- Born: 11 September 1984 (age 40)
- Occupation(s): Disability rights activist, entrepreneur and para-athlete
- Organization: National Association of People with Disabilities (ANHL)
- Children: 4

= Kadidjatou Amadou =

Nigerien disability activist and social entrepreneur

Kadidjatou Amadou Salifou (born 11 September 1984) is a Nigerien disability rights activist, social entrepreneur and para-athlete.

== Biography ==
Amadou was born on 11 September 1984 and contracted polio when she was aged 2, leading to the loss of the use of her legs. She was treated at the National Hospital in Niamey and at a hospital in Lomé, Togo. She dropped out of school aged 15 and supported herself by sewing, later opening her own workshop and training other people with disabilities for free.
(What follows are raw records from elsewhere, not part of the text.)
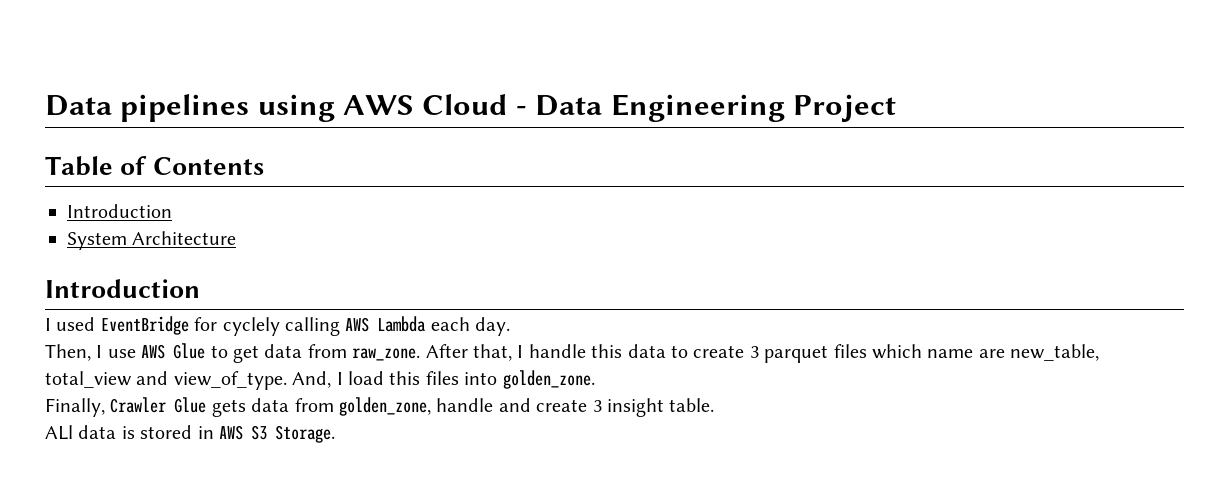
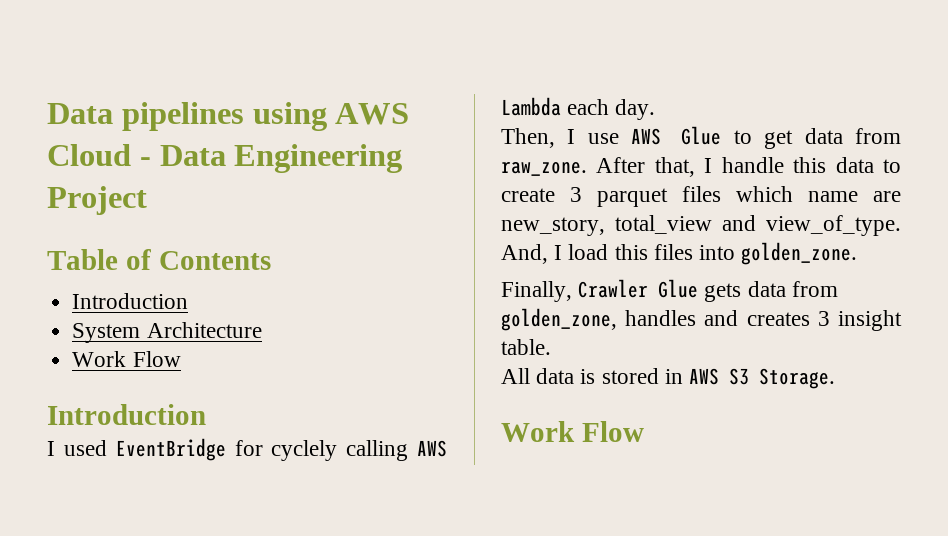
  System Architecture
+ Work Flow
- After that, I handle this data to create 3 parquet files which name are new_table, total_view and view_of_type.
+ After that, I handle this data to create 3 parquet files which name are new_story, total_view and view_of_type.
- Finally, Crawler Glue gets data from golden_zone, handle and create 3 insight table.
+ Finally, Crawler Glue gets data from golden_zone, handles and creates 3 insight table.
- ALl data is stored in AWS S3 Storage.
+ All data is stored in AWS S3 Storage.
+ Work Flow

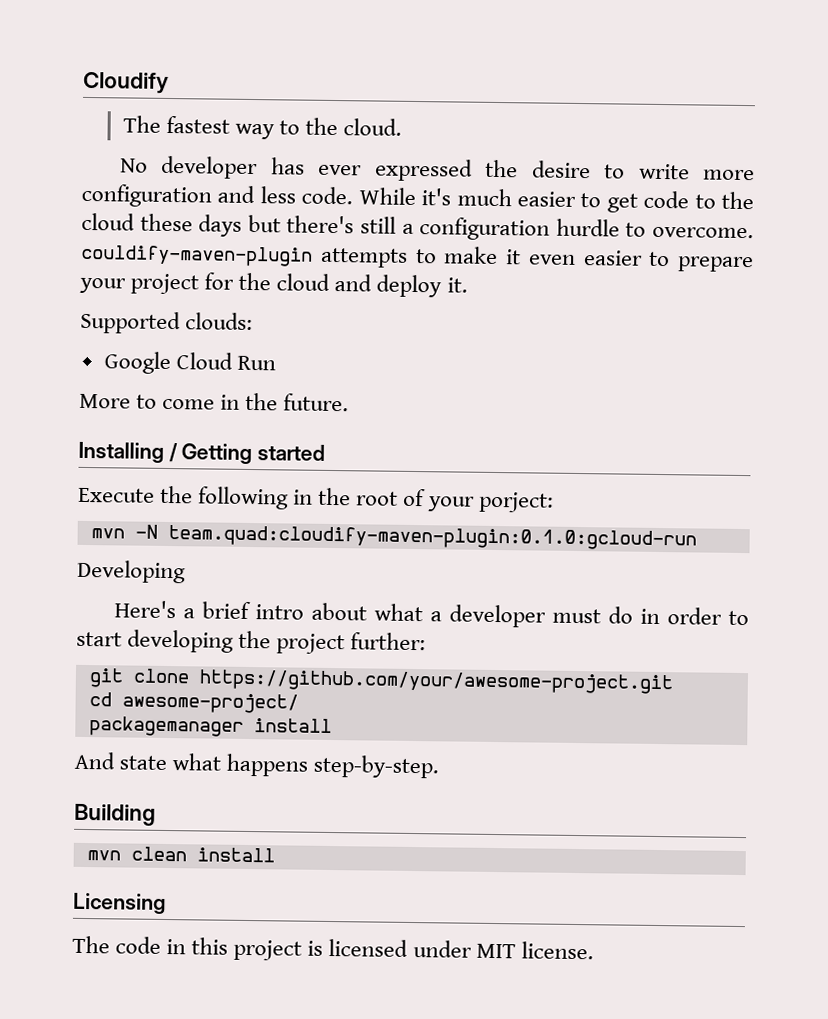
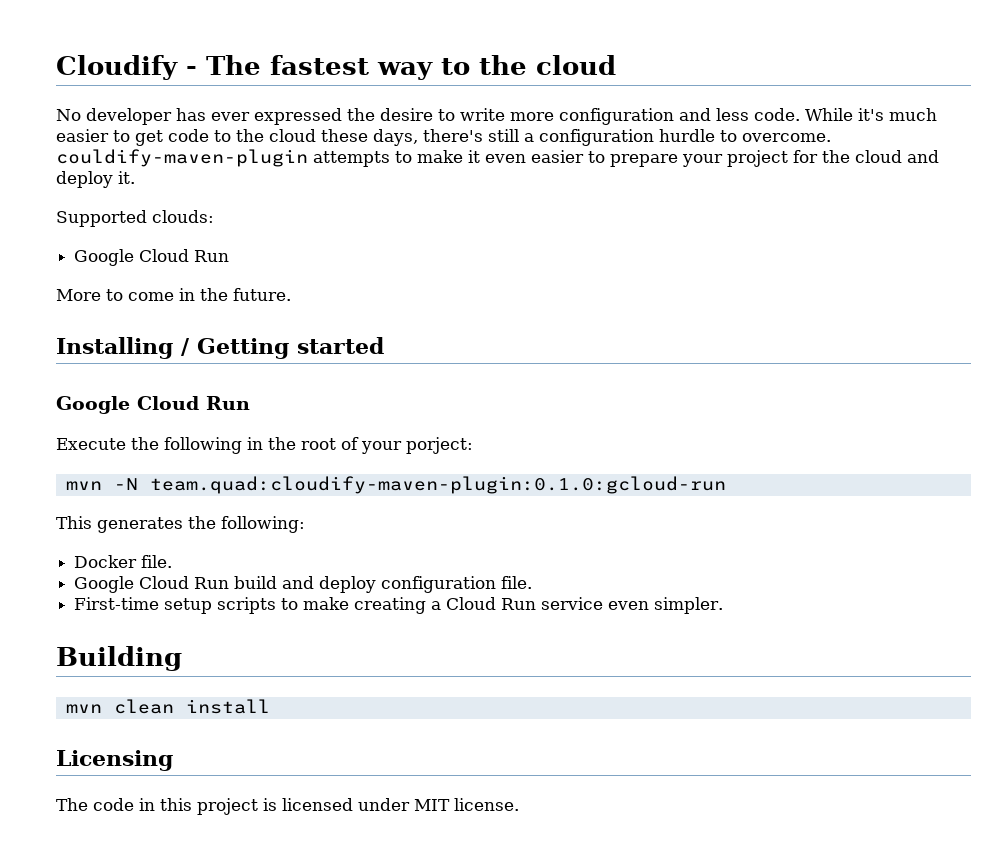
- Cloudify
- The fastest way to the cloud.
+ Cloudify - The fastest way to the cloud
- While it's much easier to get code to the cloud these days but there's still a configuration hurdle to overcome. couldify-maven-plugin attempts to make it even easier to prepare your project for the cloud and deploy it.
+ While it's much easier to get code to the cloud these days, there's still a configuration hurdle to overcome. couldify-maven-plugin attempts to make it even easier to prepare your project for the cloud and deploy it.
  Installing / Getting started
+ Google Cloud Run
- Developing
- Here's a brief intro about what a developer must do in order to start developing the project further:
- git clone https://github.com/your/awesome-project.git
- cd awesome-project/
- packagemanager install
- And state what happens step-by-step.
+ This generates the following:
+ Docker file.
+ Google Cloud Run build and deploy configuration file.
+ First-time setup scripts to make creating a Cloud Run service even simpler.

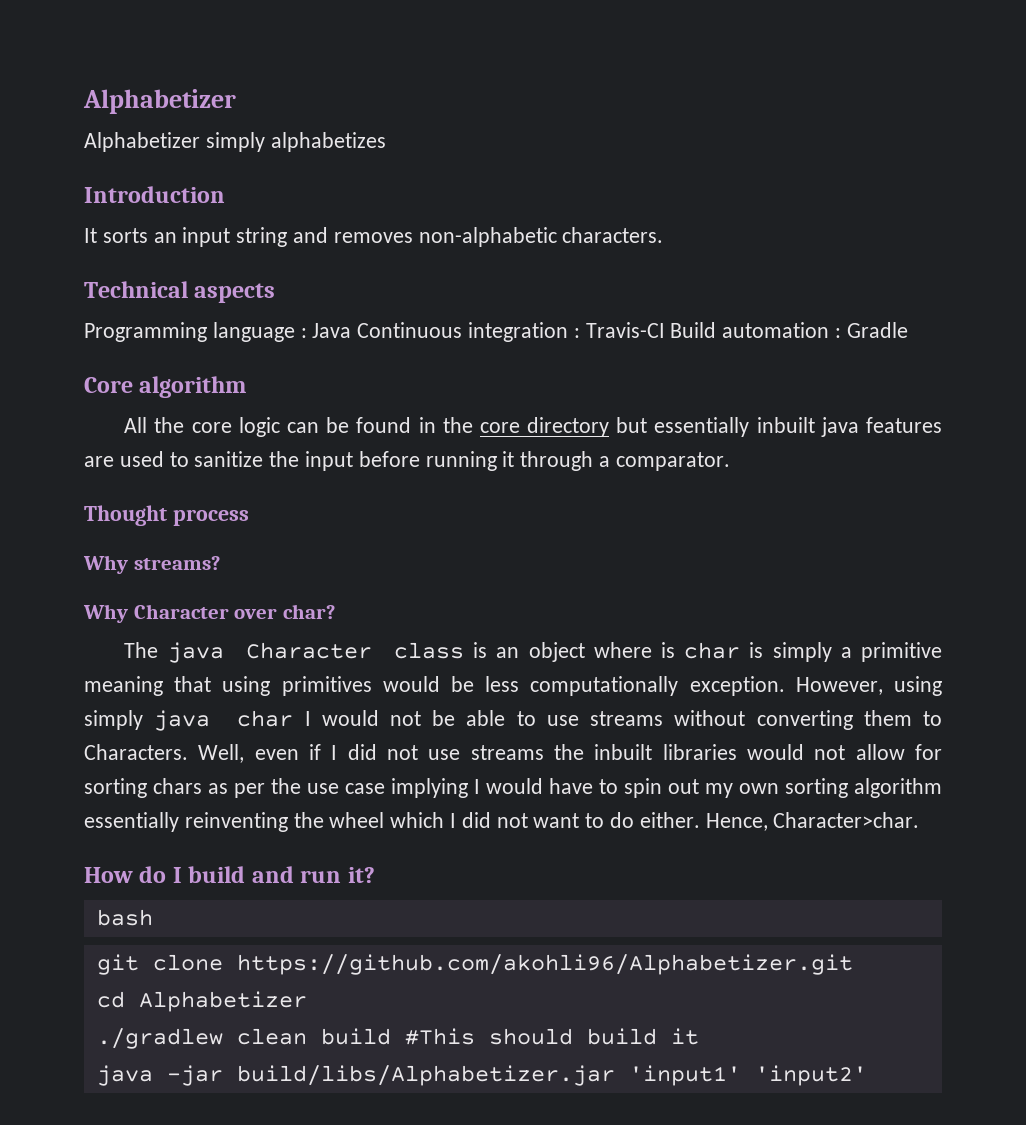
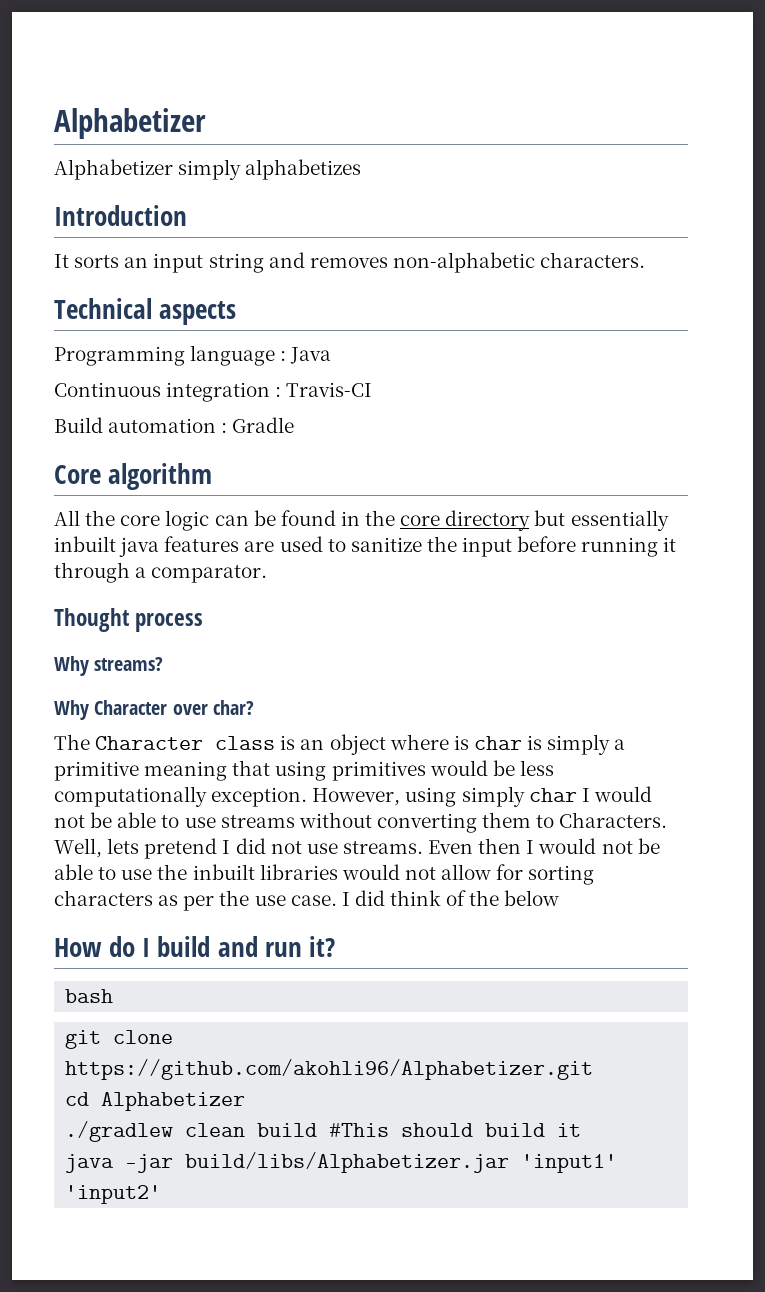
- Programming language : Java Continuous integration : Travis-CI Build automation : Gradle
+ Programming language : Java
+ Continuous integration : Travis-CI
+ Build automation : Gradle
- The java Character class is an object where is char is simply a primitive meaning that using primitives would be less computationally exception.
+ The Character class is an object where is char is simply a primitive meaning that using primitives would be less computationally exception.
- However, using simply java char I would not be able to use streams without converting them to Characters.
+ However, using simply char I would not be able to use streams without converting them to Characters.
- Well, even if I did not use streams the inbuilt libraries would not allow for sorting chars as per the use case implying I would have to spin out my own sorting algorithm essentially reinventing the wheel which I did not want to do either. Hence, Character>char.
+ Well, lets pretend I did not use streams. Even then I would not be able to use the inbuilt libraries would not allow for sorting characters as per the use case. I did think of the below

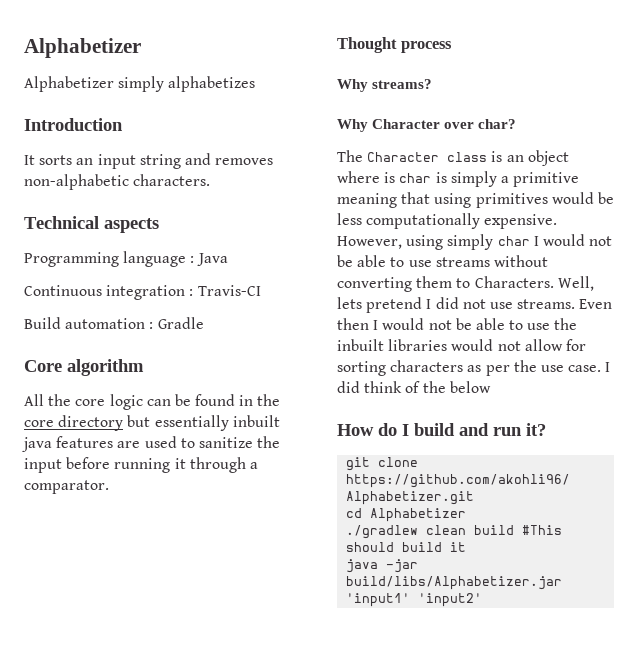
- The Character class is an object where is char is simply a primitive meaning that using primitives would be less computationally exception.
+ The Character class is an object where is char is simply a primitive meaning that using primitives would be less computationally expensive.
- bash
During the COVID-19 pandemic, Amadou joined a group of Nigerien tailors in the ICRC Career Development Programme (CDP). Amadou is the representative of disabled people on the Consultative Council for Refoundation (CCR) and is president of the National Association of People with Disabilities (ANHL) in Niger. She is also a member of the National Association of Locomotor Disabled People.

Amadou has also competed in international sporting events in disciplines including weightlifting, javelin throwing and wheelchair racing. She has competed at the African Games, winning three medals at the 2003 All-Africa Games in Abuja, Nigeria, including winning the gold medal in weightlifting. She also competed in the F54/55/56 javelin throwing event at the 2012 Summer Paralympics in London, England, becoming the first female athlete with polio to represent Niger at any Paralympic Games.